**Supplied material**
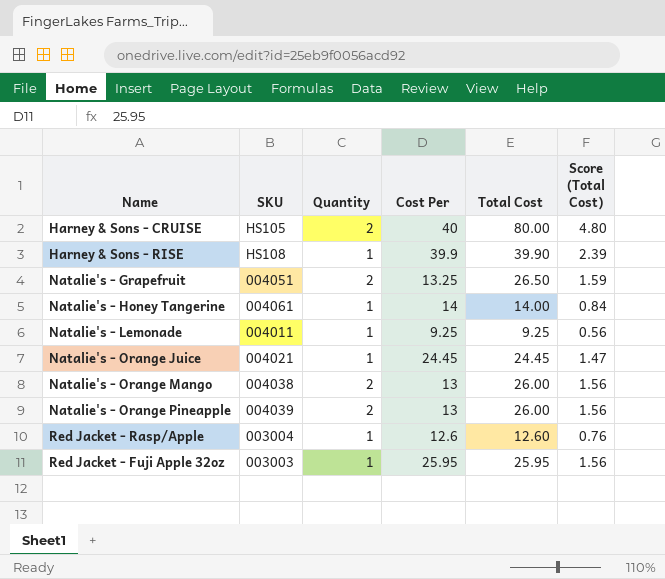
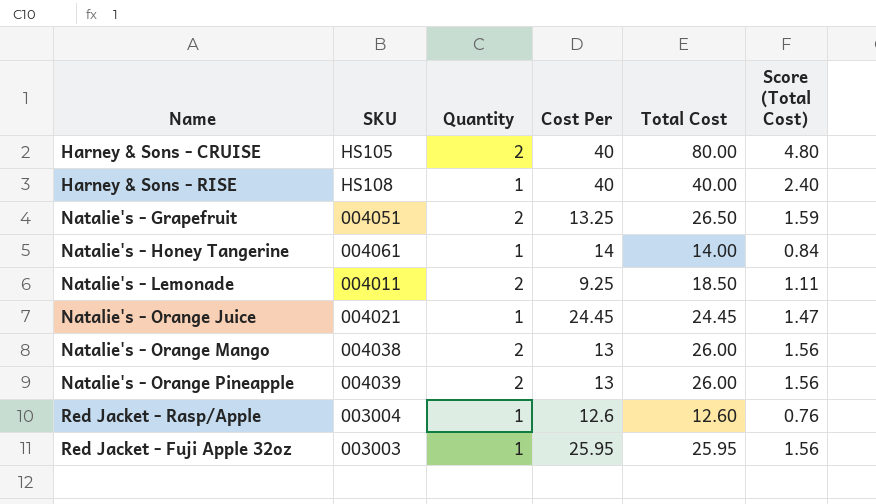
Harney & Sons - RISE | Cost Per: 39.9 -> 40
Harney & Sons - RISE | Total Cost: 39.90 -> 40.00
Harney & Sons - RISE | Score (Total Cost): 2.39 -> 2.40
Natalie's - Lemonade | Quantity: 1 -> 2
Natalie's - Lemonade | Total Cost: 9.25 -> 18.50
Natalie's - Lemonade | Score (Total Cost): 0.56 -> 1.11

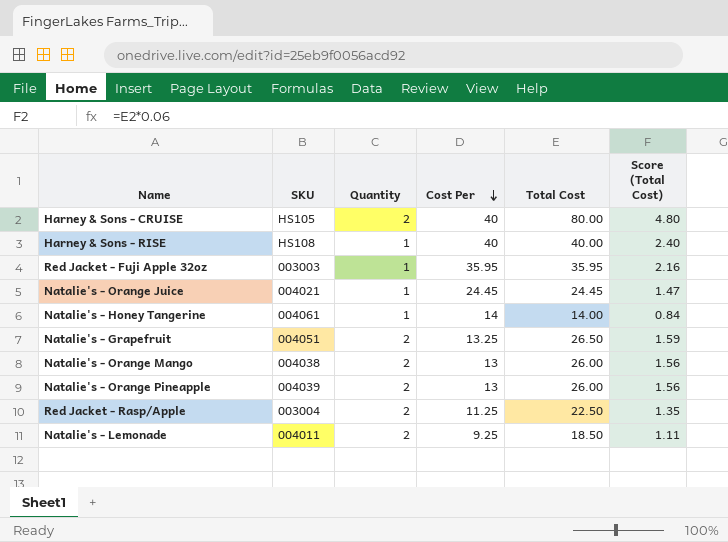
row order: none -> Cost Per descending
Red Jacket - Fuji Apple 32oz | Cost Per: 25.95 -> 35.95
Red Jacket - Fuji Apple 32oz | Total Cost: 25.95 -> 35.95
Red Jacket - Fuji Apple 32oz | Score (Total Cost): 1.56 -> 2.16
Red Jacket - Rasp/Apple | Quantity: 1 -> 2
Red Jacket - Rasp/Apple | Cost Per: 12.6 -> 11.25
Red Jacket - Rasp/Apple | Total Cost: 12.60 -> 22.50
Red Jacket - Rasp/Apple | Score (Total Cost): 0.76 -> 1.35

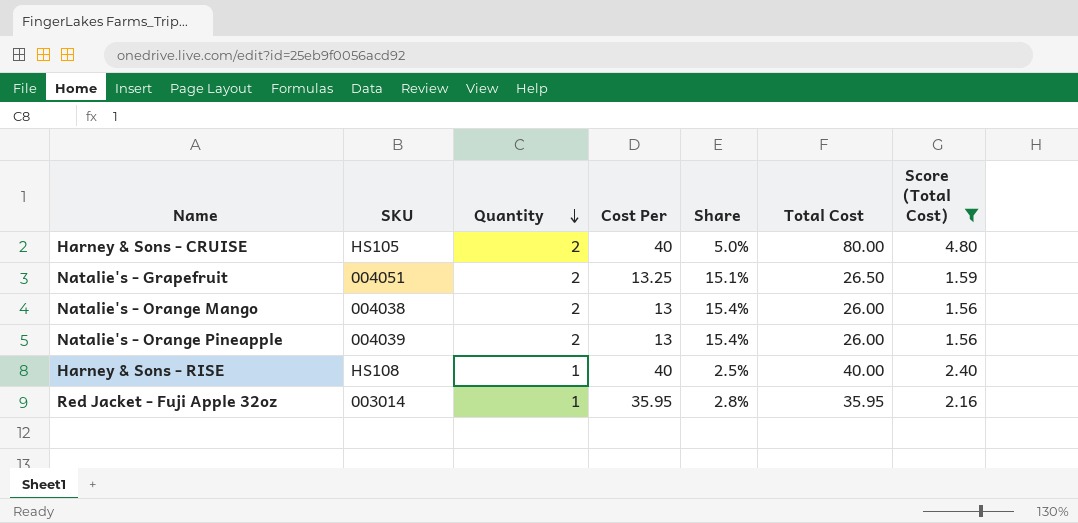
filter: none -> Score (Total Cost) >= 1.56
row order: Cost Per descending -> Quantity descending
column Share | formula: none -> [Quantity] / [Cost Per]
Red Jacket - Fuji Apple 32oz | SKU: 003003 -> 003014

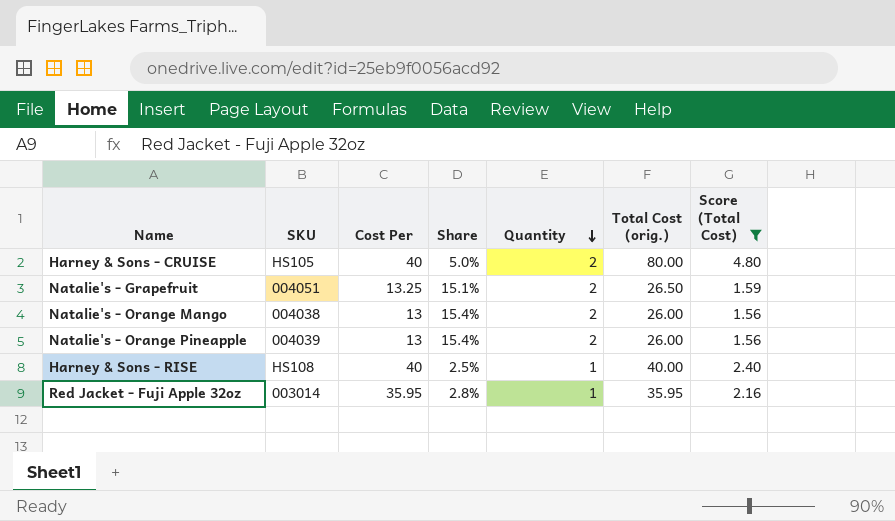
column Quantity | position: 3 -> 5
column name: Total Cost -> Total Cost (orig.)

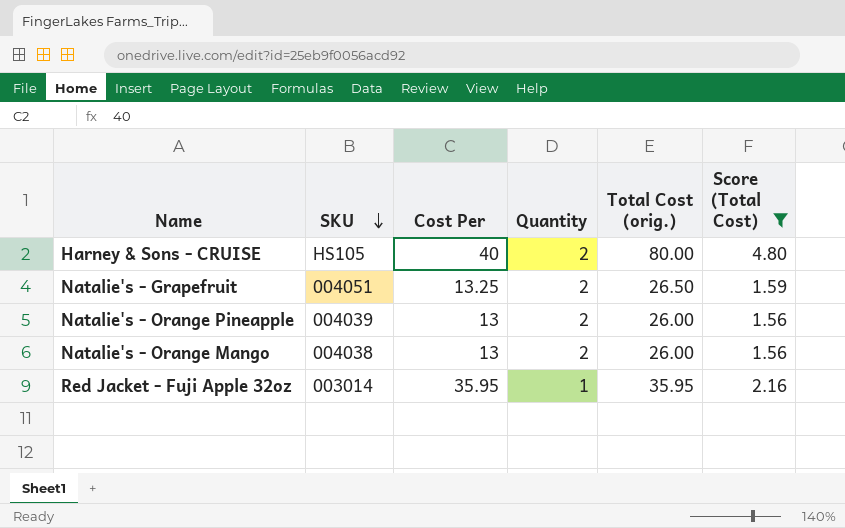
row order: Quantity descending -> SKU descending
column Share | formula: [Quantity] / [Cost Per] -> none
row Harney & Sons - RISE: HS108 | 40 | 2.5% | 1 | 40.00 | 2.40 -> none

**Exercise**
Transcribe the listing exactly. Its images are to be omitted.

**Output of the task**
Harney & Sons - RISE | Cost Per: 39.9 -> 40
Harney & Sons - RISE | Total Cost: 39.90 -> 40.00
Harney & Sons - RISE | Score (Total Cost): 2.39 -> 2.40
Natalie's - Lemonade | Quantity: 1 -> 2
Natalie's - Lemonade | Total Cost: 9.25 -> 18.50
Natalie's - Lemonade | Score (Total Cost): 0.56 -> 1.11

row order: none -> Cost Per descending
Red Jacket - Fuji Apple 32oz | Cost Per: 25.95 -> 35.95
Red Jacket - Fuji Apple 32oz | Total Cost: 25.95 -> 35.95
Red Jacket - Fuji Apple 32oz | Score (Total Cost): 1.56 -> 2.16
Red Jacket - Rasp/Apple | Quantity: 1 -> 2
Red Jacket - Rasp/Apple | Cost Per: 12.6 -> 11.25
Red Jacket - Rasp/Apple | Total Cost: 12.60 -> 22.50
Red Jacket - Rasp/Apple | Score (Total Cost): 0.76 -> 1.35

filter: none -> Score (Total Cost) >= 1.56
row order: Cost Per descending -> Quantity descending
column Share | formula: none -> [Quantity] / [Cost Per]
Red Jacket - Fuji Apple 32oz | SKU: 003003 -> 003014

column Quantity | position: 3 -> 5
column name: Total Cost -> Total Cost (orig.)

row order: Quantity descending -> SKU descending
column Share | formula: [Quantity] / [Cost Per] -> none
row Harney & Sons - RISE: HS108 | 40 | 2.5% | 1 | 40.00 | 2.40 -> none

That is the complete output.